Amendment 1 also prohibited the Missouri State Legislature from passing laws allowing for unlimited campaign contributions to candidates for the state legislature. Amendment 1 established campaign contribution limits for legislative candidates and their committees for a single election cycle to $2,500 per person to a state Senate candidate and $2,000 per person to a state House candidate.

The 2018 initiated constitutional amendment was sponsored by Clean Missouri. The coalition of committees in support of the amendment raised $5.63 million, including $1.01 million from the Action Now Initiative and $1.00 million from the National Education Association. The Missourians First and Advance Missouri PACs, which registered to oppose Amendment 1, raised $343,201.

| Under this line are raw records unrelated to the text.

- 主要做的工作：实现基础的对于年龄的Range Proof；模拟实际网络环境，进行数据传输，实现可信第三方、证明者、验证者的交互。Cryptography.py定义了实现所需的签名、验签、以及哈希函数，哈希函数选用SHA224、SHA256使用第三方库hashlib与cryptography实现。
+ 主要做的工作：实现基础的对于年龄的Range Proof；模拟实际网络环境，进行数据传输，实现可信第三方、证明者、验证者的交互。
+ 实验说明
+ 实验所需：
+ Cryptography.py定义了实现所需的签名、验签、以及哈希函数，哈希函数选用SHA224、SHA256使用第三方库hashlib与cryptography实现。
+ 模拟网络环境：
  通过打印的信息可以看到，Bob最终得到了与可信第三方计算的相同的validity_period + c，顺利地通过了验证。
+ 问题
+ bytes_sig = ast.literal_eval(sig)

In Missouri, the state legislature can refer state statutes and constitutional amendments to the ballot for voter consideration. Both amendments and statutes require a simple majority vote of legislators to be placed on the ballot.

Between 1996 and 2018, about 63 percent (52 of 82) of the total number of measures that appeared on statewide ballots were approved, and about 37 percent (30 of 82) were defeated.

Between 2006 and 2019, 73.33 percent of the 30 constitutional amendments on Missouri ballots were approved.